Bulge migration of the malondialdehdye OPdG DNA adduct when placed opposite a two-base deletion in the (CpG)3 frameshift hotspot of the Salmonella typhimurium hisD3052 gene

The OPdG adduct N-2-(3-oxo-1-propenyl) dG, formed in DNA exposed to malondialdehyde, was introduced into 5'-d(ATCGC (X) under bar CGGCATG)-3'.5'-d(CATGCCGCGAT)-3' at pH 7 ( X) OPdG). The OPdG adduct is the base-catalyzed rearrangement product of the M(1)dG adduct, 3-(beta-D-ribofuranosyl) pyrimido[1,2a] purin-10(3H)-one.
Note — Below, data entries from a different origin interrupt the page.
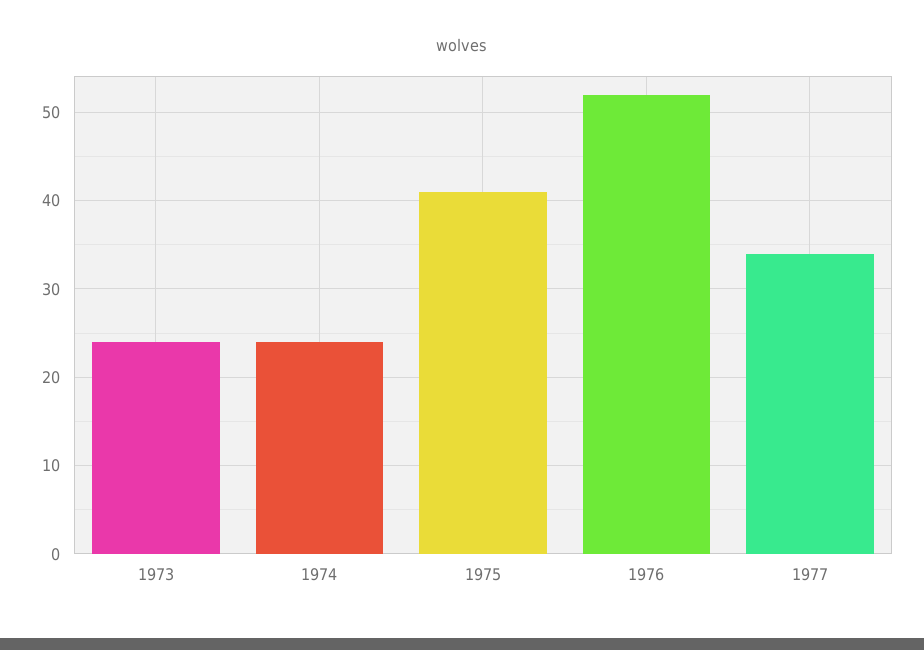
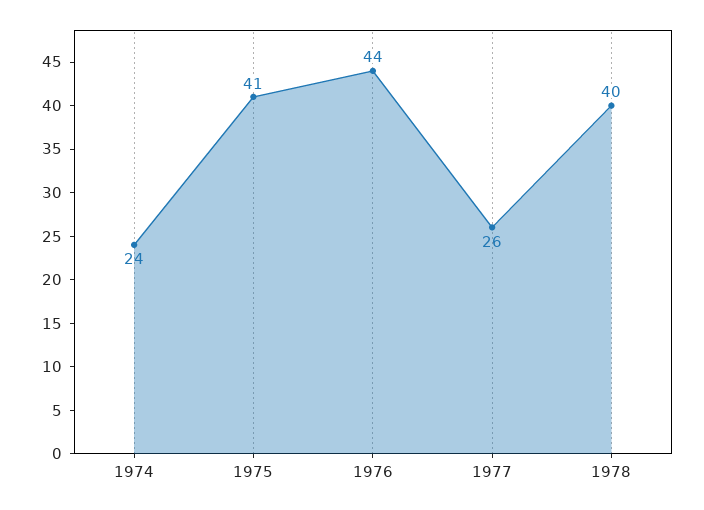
1973: 24 -> none
1976: 52 -> 44
1977: 34 -> 26
1978: none -> 40

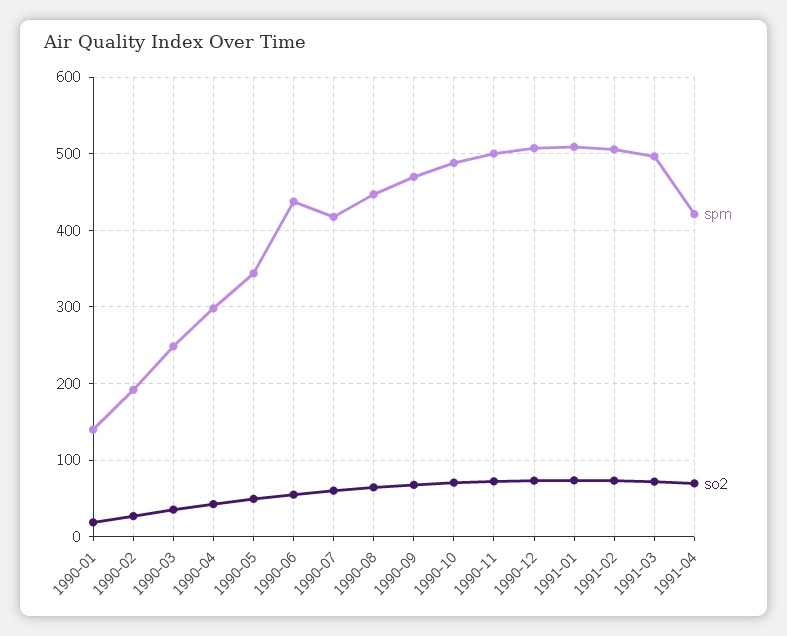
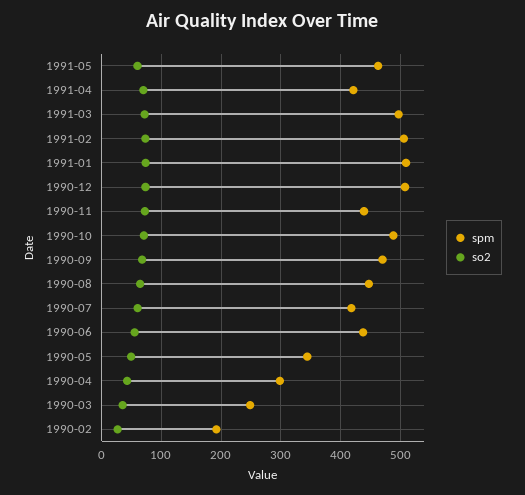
spm, 1990-01: 140 -> none
so2, 1990-01: 20 -> none
spm, 1990-11: 500 -> 440
spm, 1991-05: none -> 460
so2, 1991-05: none -> 60

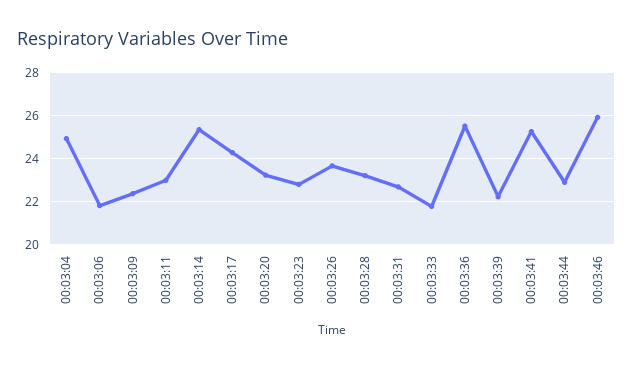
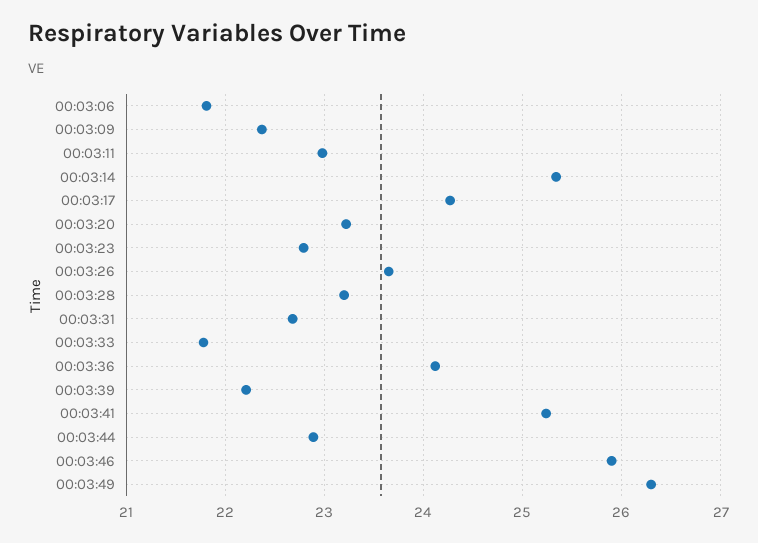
00:03:04: 25 -> none
00:03:36: 25.5 -> 24.1
00:03:49: none -> 26.3

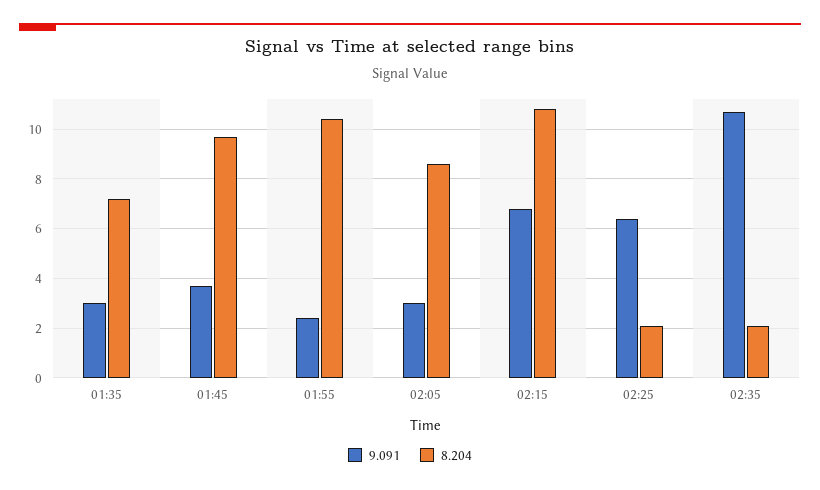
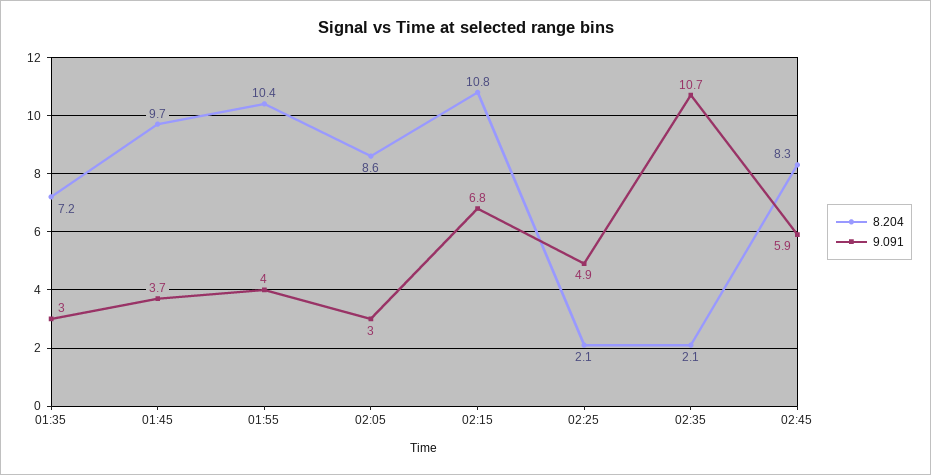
9.091, 01:55: 2.5 -> 4
9.091, 02:25: 6.5 -> 4.9
8.204, 02:45: none -> 8.3
9.091, 02:45: none -> 5.9

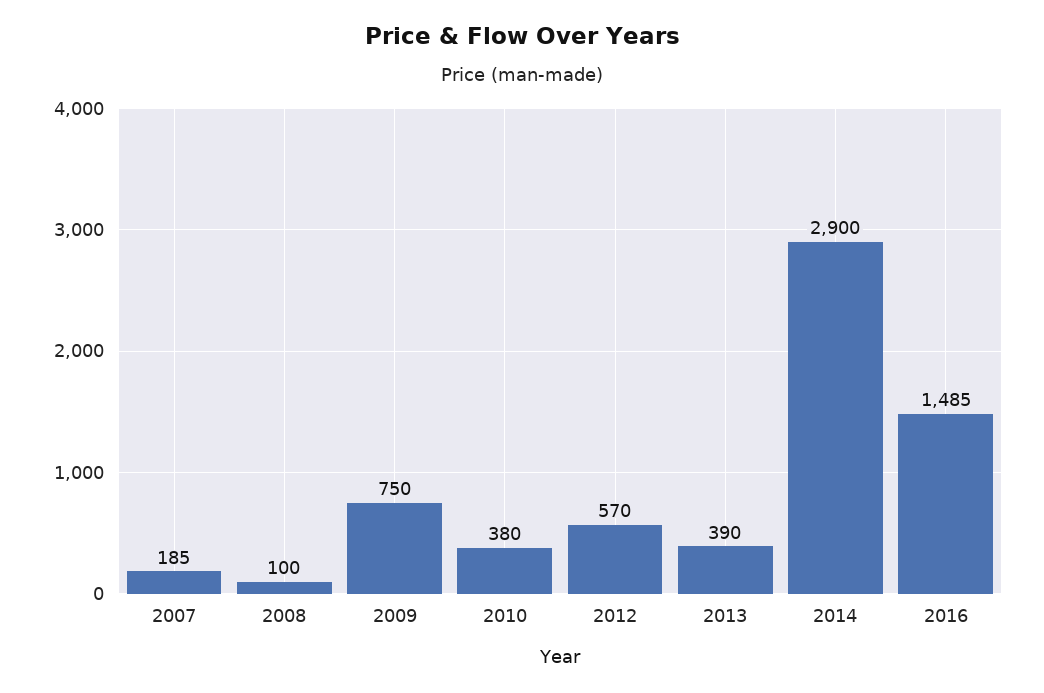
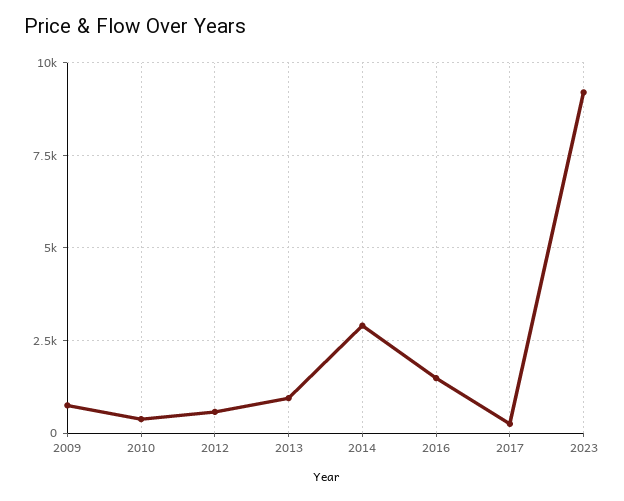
2007: 185 -> none
2008: 100 -> none
2013: 390 -> 1000
2017: none -> 250
2023: none -> 9250

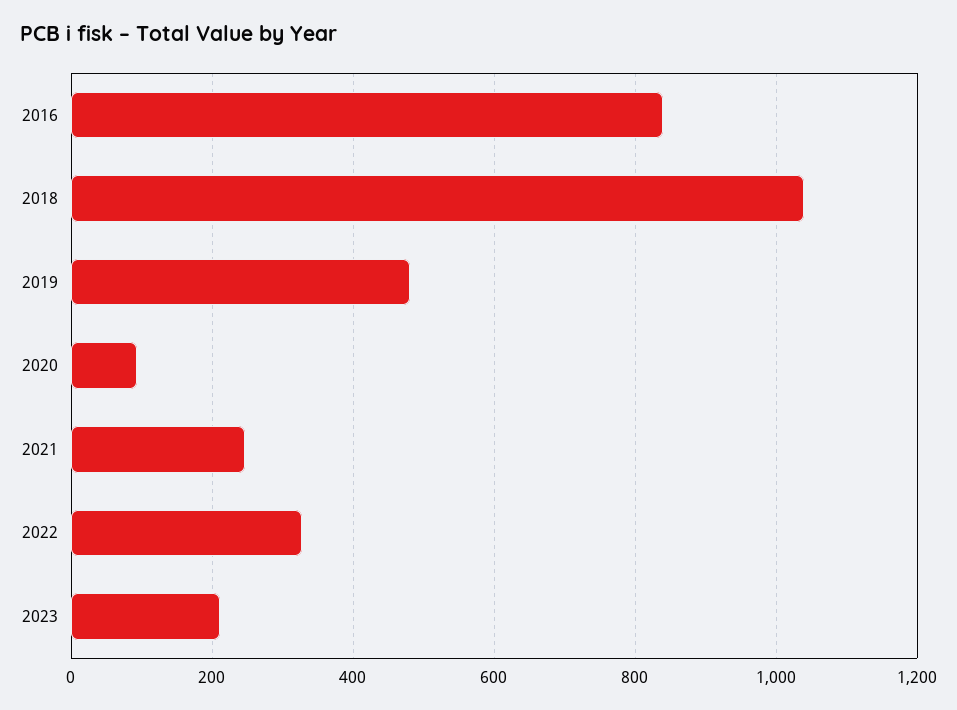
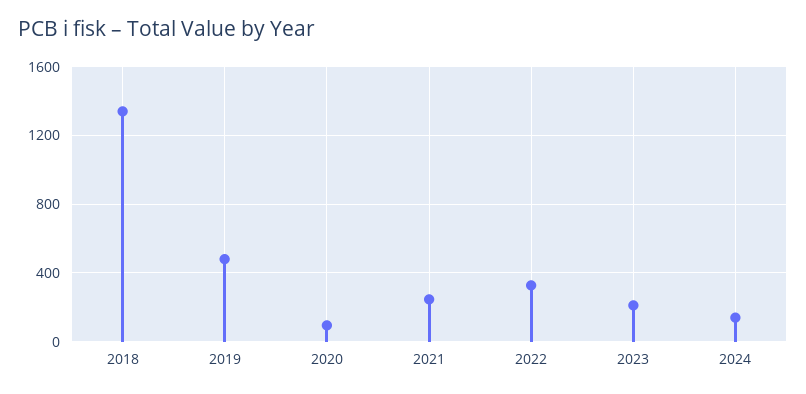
2016: 840 -> none
2018: 1040 -> 1350
2024: none -> 150

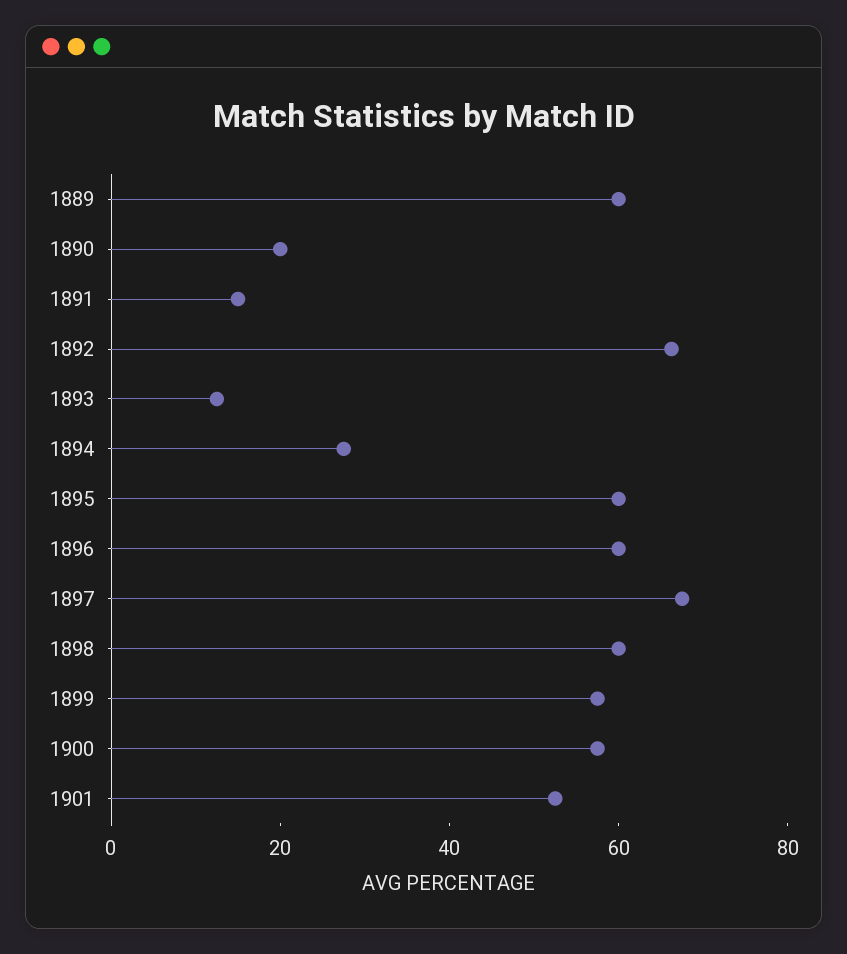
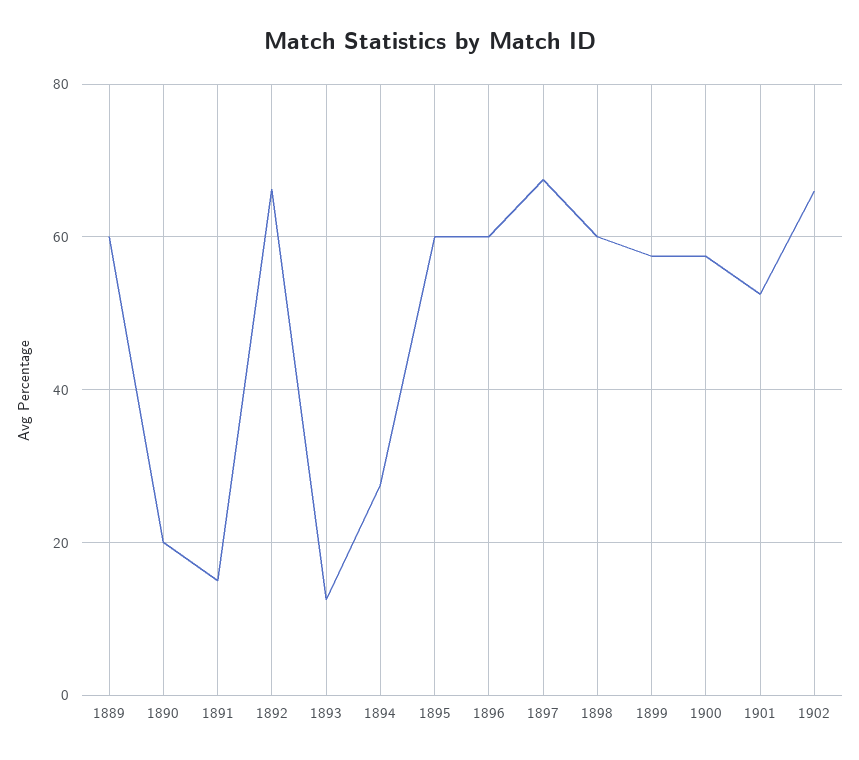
1902: none -> 66

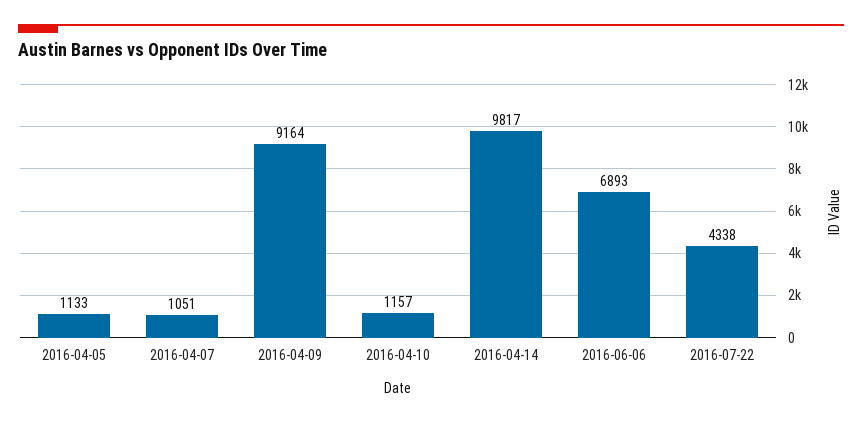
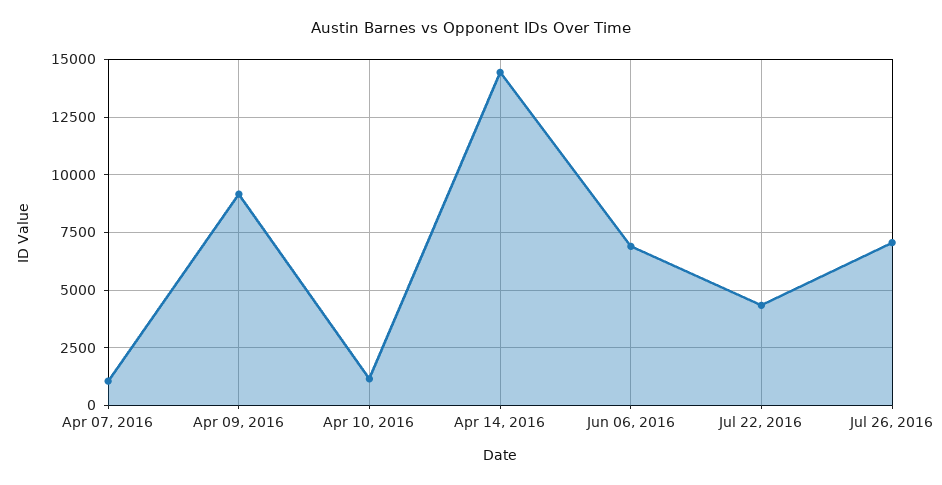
2016-04-05: 1133 -> none
2016-04-14: 9817 -> 14500
Jul 26, 2016: none -> 7000

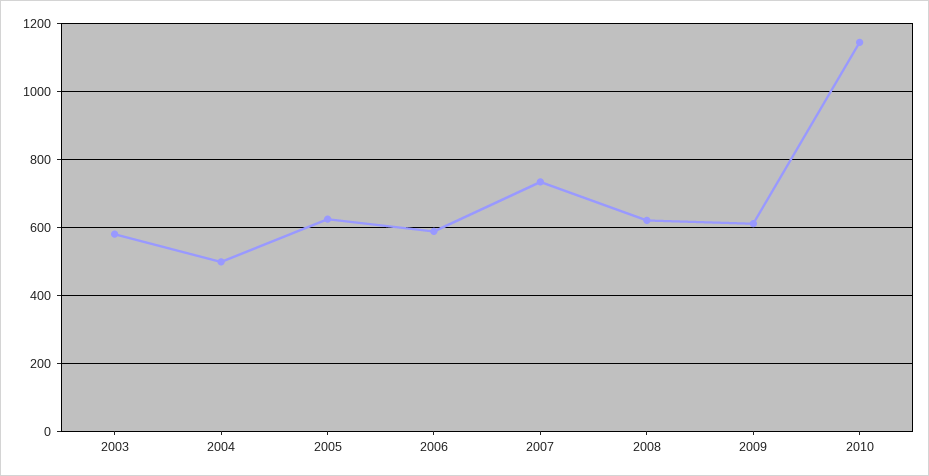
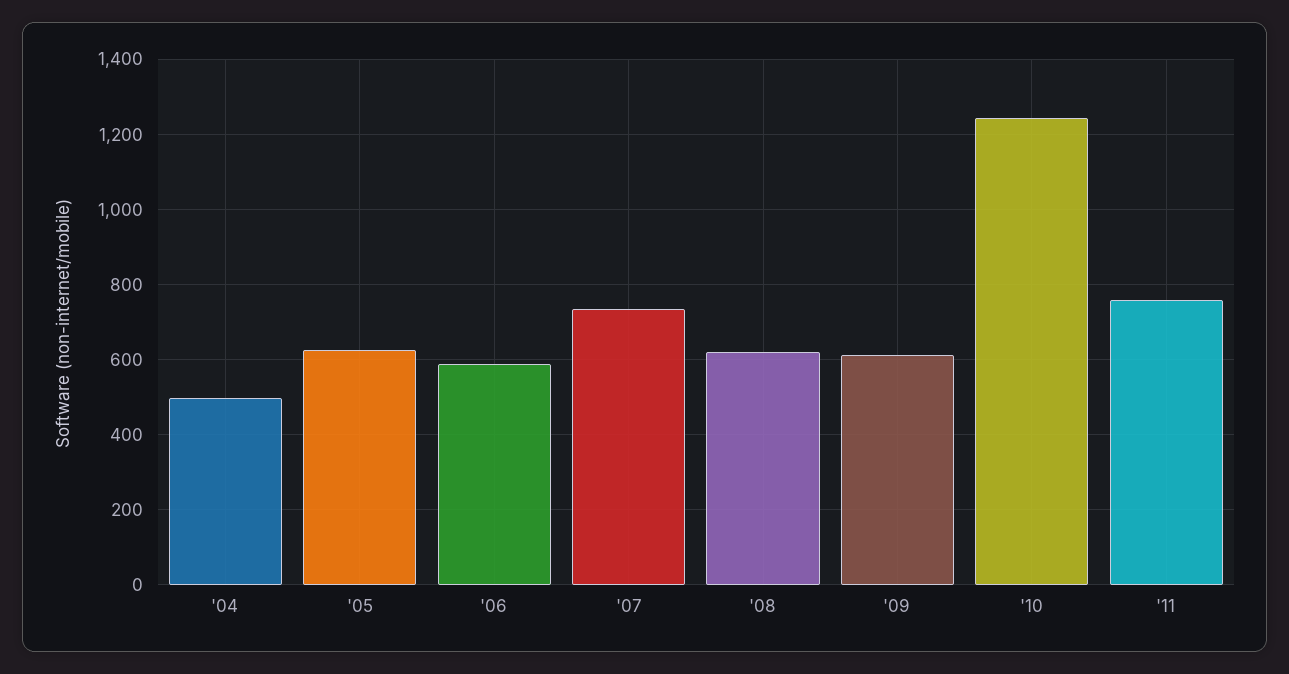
2003: 580 -> none
2010: 1140 -> 1240
'11: none -> 760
This duplex, named the OPdG-2BD oligodeoxynucleotide, was derived from a frameshift hotspot of the Salmonella typhimuium hisD3052 gene and contained a two-base deletion in the complementary strand. NMR spectroscopy revealed that the OPdG-2BD oligodeoxynucleotide underwent rapid bulge migration. This hindered its conversion to the M(1)dG-2BD duplex, in which the bulge was localized and consisted of the M1dG adduct and the 3'-neighbor dC [Schnetz-Boutaud, N. C., Saleh, S., Marnett, L. J., and Stone, M. P. ( 2001) Biochemistry 40, 15638-15649]. The spectroscopic data suggested that bulge migration transiently positioned OPdG opposite dC in the complementary strand, hindering formation of the M(1)dG-2BD duplex, or alternatively, reverting rapidly formed intermediates in the OPdG to M1dG reaction pathway when dC was placed opposite from OPdG. The approach of initially formed M(1)dG-2BD or OPdG-2BD duplexes to an equilibrium mixture of the M(1)dG-2BD and OPdG-2BD duplexes was monitored as a function of time, using NMR spectroscopy. Both samples attained equilibrium in similar to 140 days at pH 7 and 25 degrees C.